Le fantastique espagnol possède une histoire singulière. Il aime les enfants qui voient trop, les mères qui taisent trop, les villages qui se souviennent trop. De Narciso Ibáñez Serrador aux films plus récents passés par Sitges, il a appris à faire du folklore et du catholicisme des machines de trouble. Dans ce contexte, un réalisateur peu présent dans le catalogue n'est pas simplement un inconnu: il devient un point d'entrée vers cette périphérie très active où se fabriquent les nouvelles peurs, souvent sous forme courte, avec un sens aigu de la chute et du climat.

Cardona Sánchez appartient à cette zone de l'Espagne cinématographique où le genre n'est jamais purement ludique. Même lorsqu'il joue avec les codes du suspense, il porte une mémoire sociale. Les corps ne sont pas seulement menacés par une créature ou un tueur; ils le sont par l'héritage, par les non-dits, par la hiérarchie familiale, par les rites qui continuent de commander les gestes longtemps après avoir perdu leur justification. L'horreur espagnole sait que les fantômes sont souvent des administrations morales.

Il faut imaginer, autour d'un nom comme Natanael Cardona Sánchez, une sensibilité qui pourrait tirer parti de cette tradition sans la répéter servilement. Le fantastique et l'horreur se touchent ici par la croyance. Une apparition n'a pas besoin d'être expliquée si le monde du film lui a déjà préparé une place. Un couloir, une chapelle, une chambre d'enfant, une ruelle à l'heure trop chaude: chaque espace peut contenir une règle ancienne. Le cinéma de genre espagnol excelle quand il donne l'impression que le récit moderne n'a fait que marcher sur une couche plus vieille que lui.

La rareté des crédits publics oblige à une écriture honnête. On ne doit pas inventer un parcours, ni gonfler une autorité qui n'a pas encore été documentée. Mais on peut situer une attente. Cardona Sánchez signale la vitalité d'un cinéma court et indépendant où l'identité d'auteur se construit par fragments. Ces fragments circulent dans des écoles, des festivals régionaux, des concours de genre, des projections nocturnes. Ils comptent parce qu'ils forment la base matérielle de ce que les catalogues appelleront plus tard une scène.

Les années 2020 ont rendu ce travail encore plus mobile. Le court d'horreur voyage vite, parfois plus vite que le long métrage, précisément parce qu'il peut se concentrer sur une idée brutale: un pacte, une porte, un regard, une faute. Dans cet espace, la précision importe davantage que l'ampleur. Un film de dix minutes peut suffire à installer une mythologie si son image sait quoi retenir et quand se taire.
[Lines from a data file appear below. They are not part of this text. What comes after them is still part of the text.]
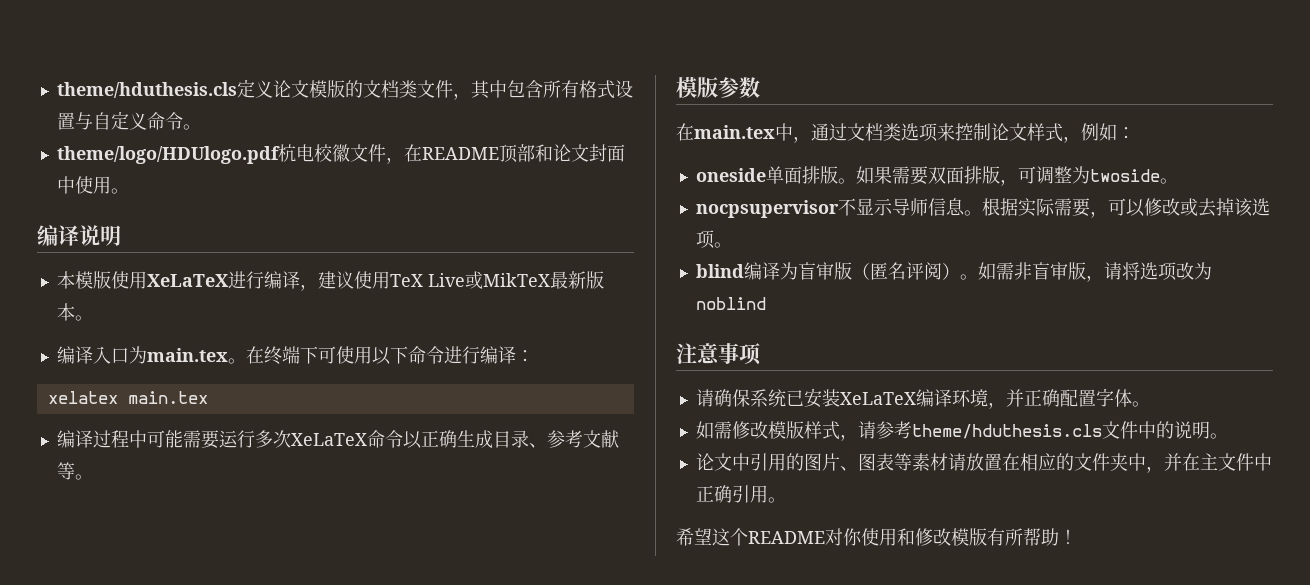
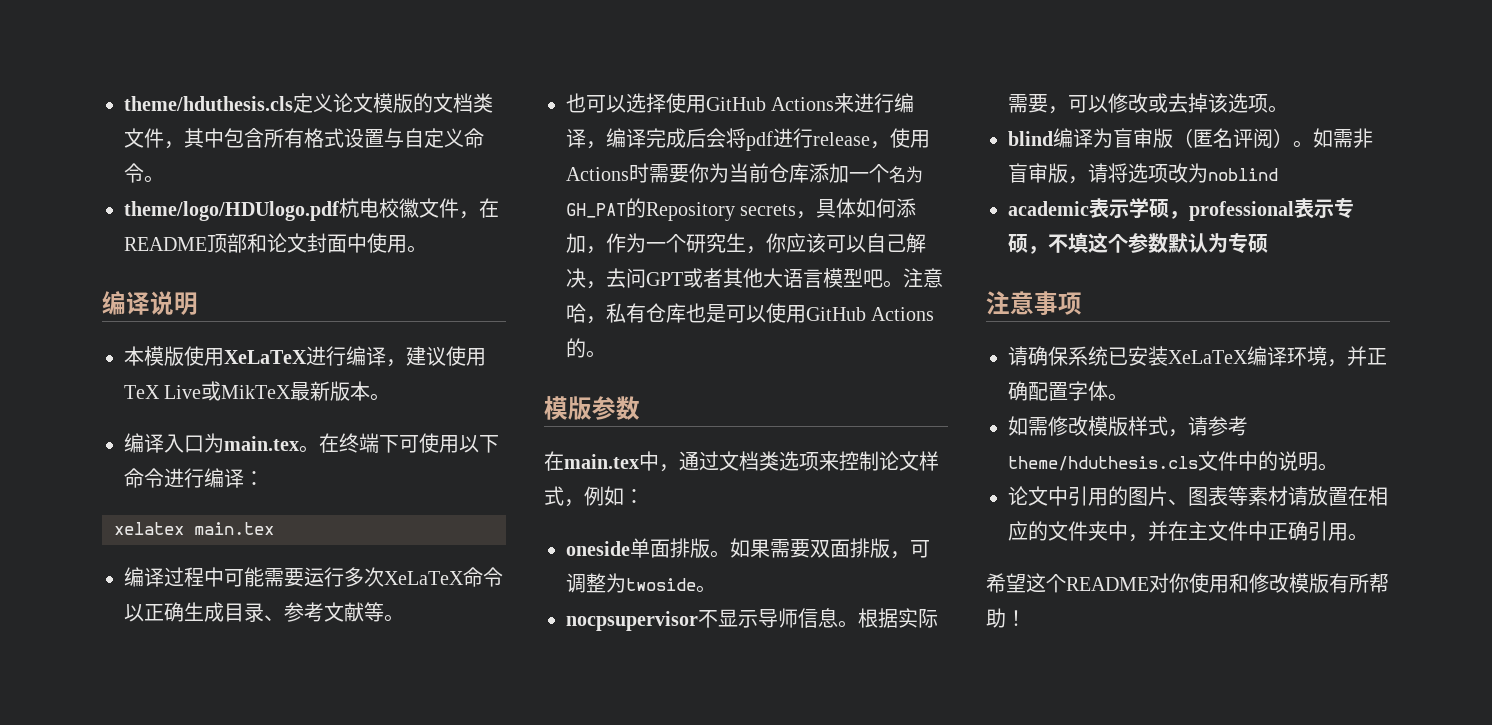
+ 也可以选择使用GitHub Actions来进行编译，编译完成后会将pdf进行release，使用Actions时需要你为当前仓库添加一个名为GH_PAT的Repository secrets，具体如何添加，作为一个研究生，你应该可以自己解决，去问GPT或者其他大语言模型吧。注意哈，私有仓库也是可以使用GitHub Actions的。
+ academic表示学硕，professional表示专硕，不填这个参数默认为专硕

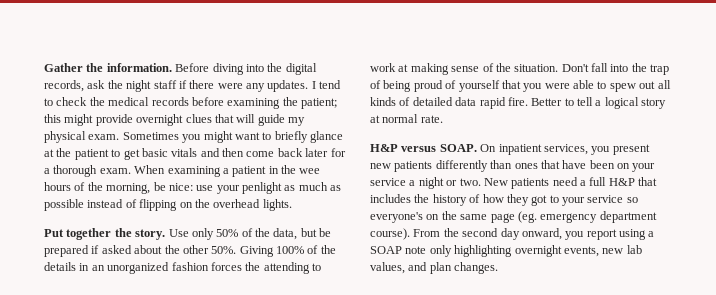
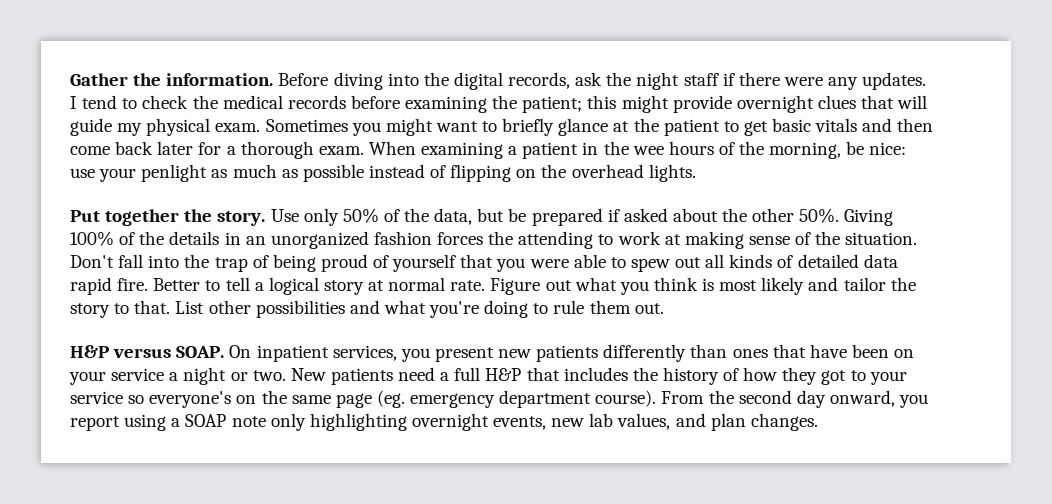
+ Figure out what you think is most likely and tailor the story to that. List other possibilities and what you're doing to rule them out.

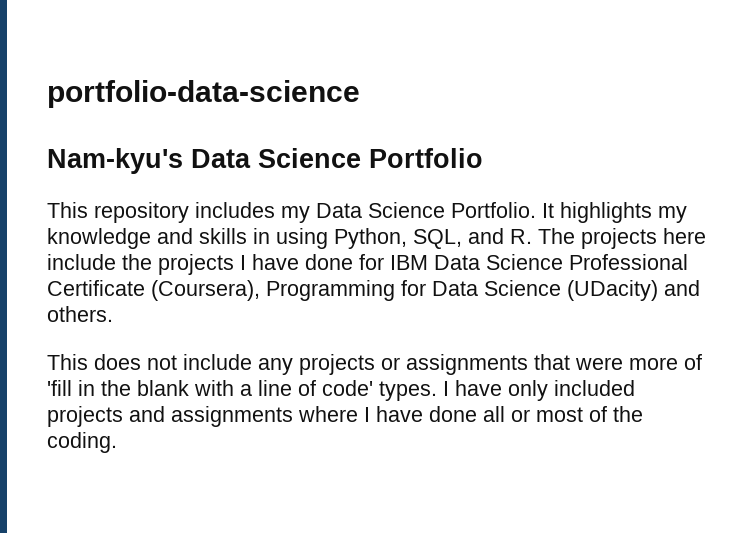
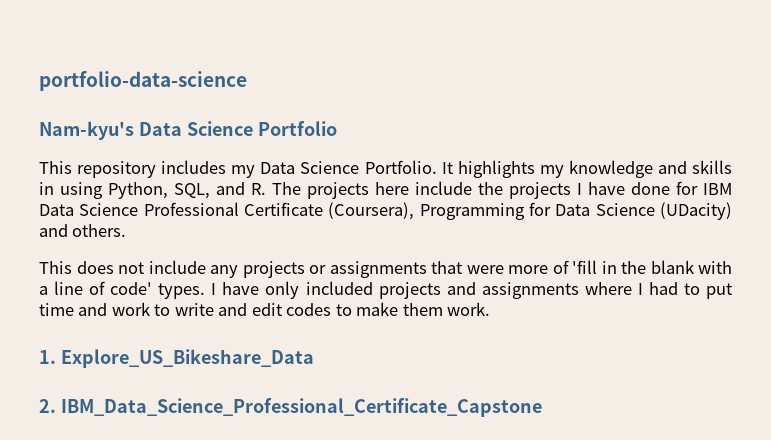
- I have only included projects and assignments where I have done all or most of the coding.
+ I have only included projects and assignments where I had to put time and work to write and edit codes to make them work.
+ 1. Explore_US_Bikeshare_Data
+ 2. IBM_Data_Science_Professional_Certificate_Capstone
Natanael Cardona Sánchez est donc moins une certitude qu'un nom sous tension. Ce n'est pas une faiblesse. L'horreur a besoin de ces présences à demi visibles, de ces cinéastes qui arrivent par les marges et rappellent que le genre n'appartient pas seulement aux œuvres déjà consacrées. Son intérêt, pour CaSTV, tient à cette possibilité: celle d'un regard espagnol encore en formation, capable de transformer le banal en rituel, la famille en labyrinthe, la mémoire en menace.